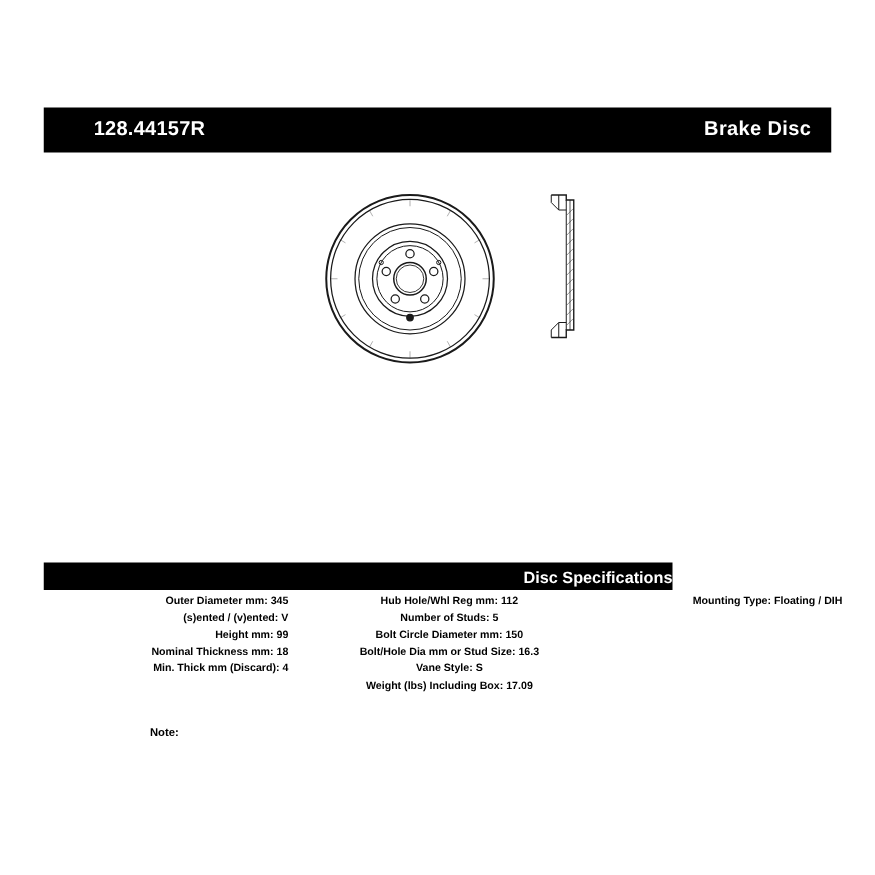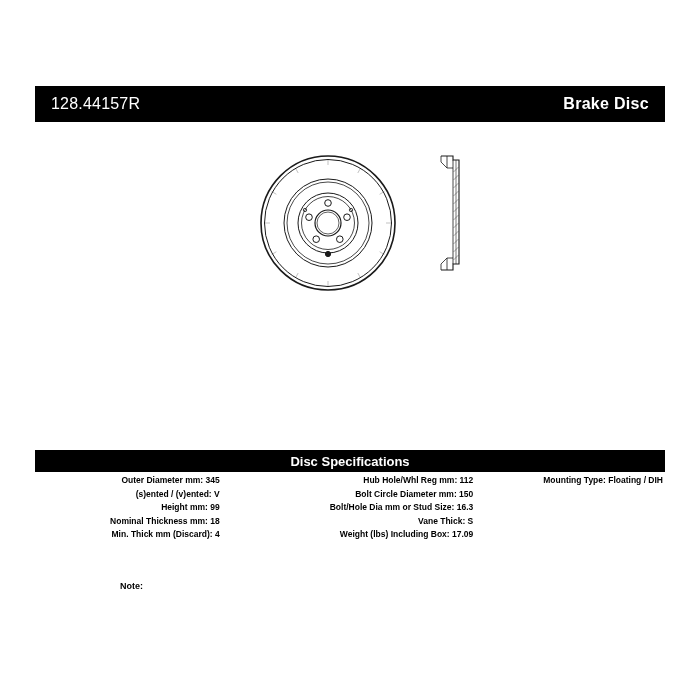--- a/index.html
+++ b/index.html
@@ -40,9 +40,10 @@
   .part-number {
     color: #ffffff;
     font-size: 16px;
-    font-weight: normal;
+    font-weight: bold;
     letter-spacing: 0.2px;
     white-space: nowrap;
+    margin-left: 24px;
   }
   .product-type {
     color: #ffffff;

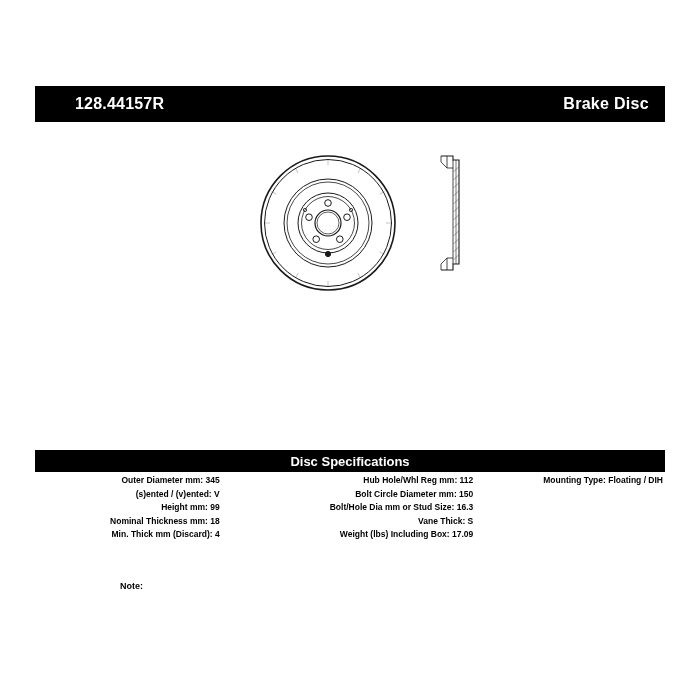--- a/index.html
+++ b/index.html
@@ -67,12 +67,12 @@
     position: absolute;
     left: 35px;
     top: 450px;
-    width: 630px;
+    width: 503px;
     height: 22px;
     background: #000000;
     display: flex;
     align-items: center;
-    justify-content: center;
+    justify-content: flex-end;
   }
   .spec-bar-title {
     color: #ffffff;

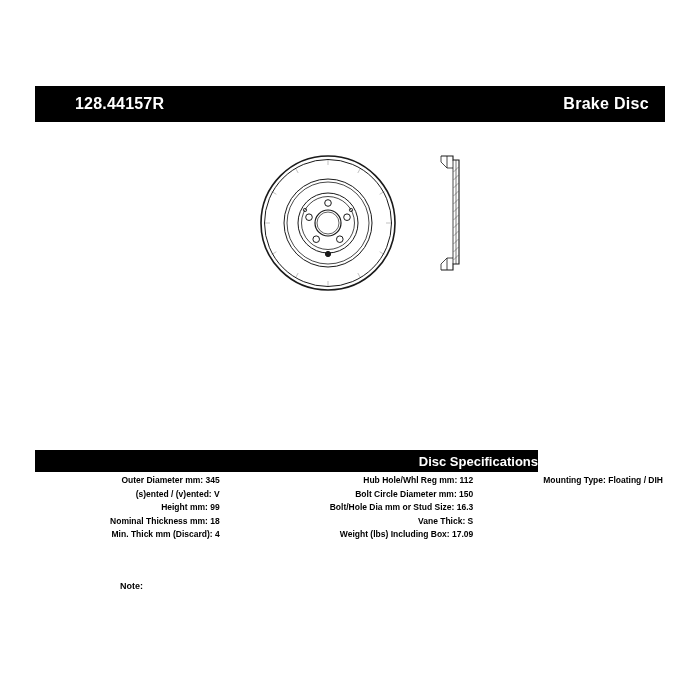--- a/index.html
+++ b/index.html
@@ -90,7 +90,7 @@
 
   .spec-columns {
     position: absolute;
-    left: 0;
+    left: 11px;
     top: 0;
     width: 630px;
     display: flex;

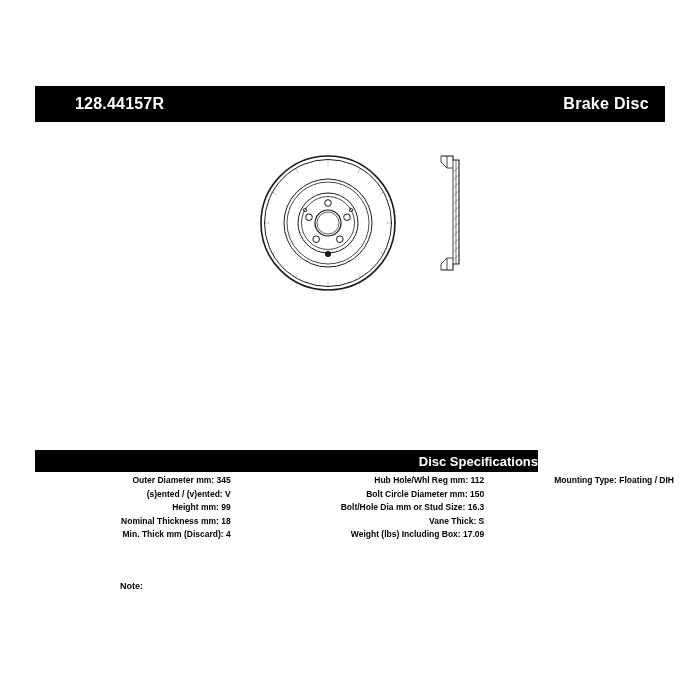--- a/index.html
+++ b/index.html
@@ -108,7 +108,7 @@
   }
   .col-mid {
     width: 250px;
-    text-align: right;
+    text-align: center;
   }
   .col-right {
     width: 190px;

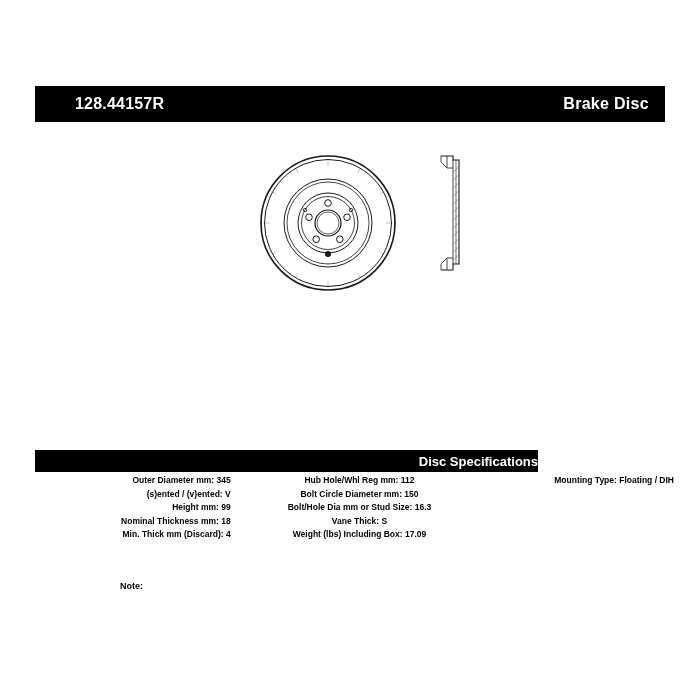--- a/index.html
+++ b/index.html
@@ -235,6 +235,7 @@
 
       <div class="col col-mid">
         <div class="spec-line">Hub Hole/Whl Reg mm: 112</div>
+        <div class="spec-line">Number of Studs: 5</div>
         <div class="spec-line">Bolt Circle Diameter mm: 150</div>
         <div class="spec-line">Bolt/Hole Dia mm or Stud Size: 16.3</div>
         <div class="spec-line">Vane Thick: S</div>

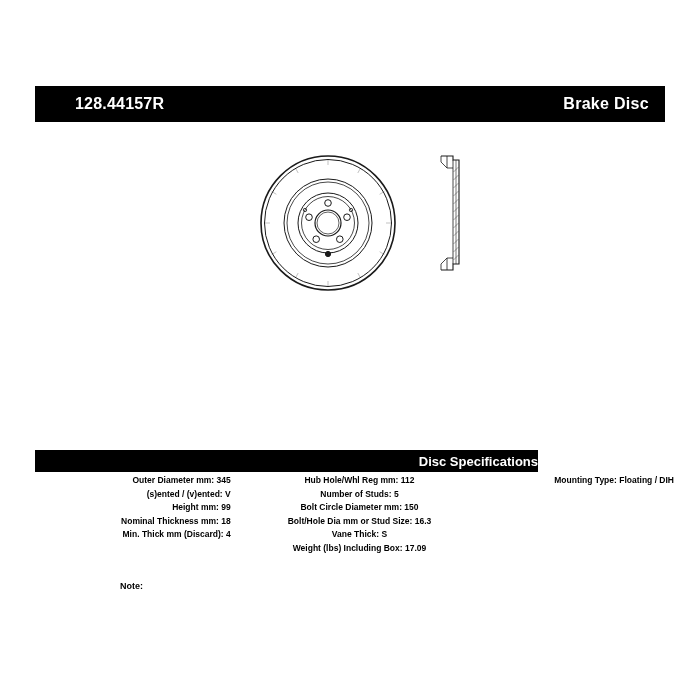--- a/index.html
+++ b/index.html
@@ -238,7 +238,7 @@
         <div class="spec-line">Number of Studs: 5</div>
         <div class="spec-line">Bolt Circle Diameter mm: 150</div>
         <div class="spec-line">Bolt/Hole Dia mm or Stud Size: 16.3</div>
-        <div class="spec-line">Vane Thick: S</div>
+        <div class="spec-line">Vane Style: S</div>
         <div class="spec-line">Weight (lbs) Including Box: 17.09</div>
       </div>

_WHAT YOU SHOULD DO_. Within the data above, determine the number of lines that contain the word "class"; write only that number.

_EXERCISE SOLUTION_. 12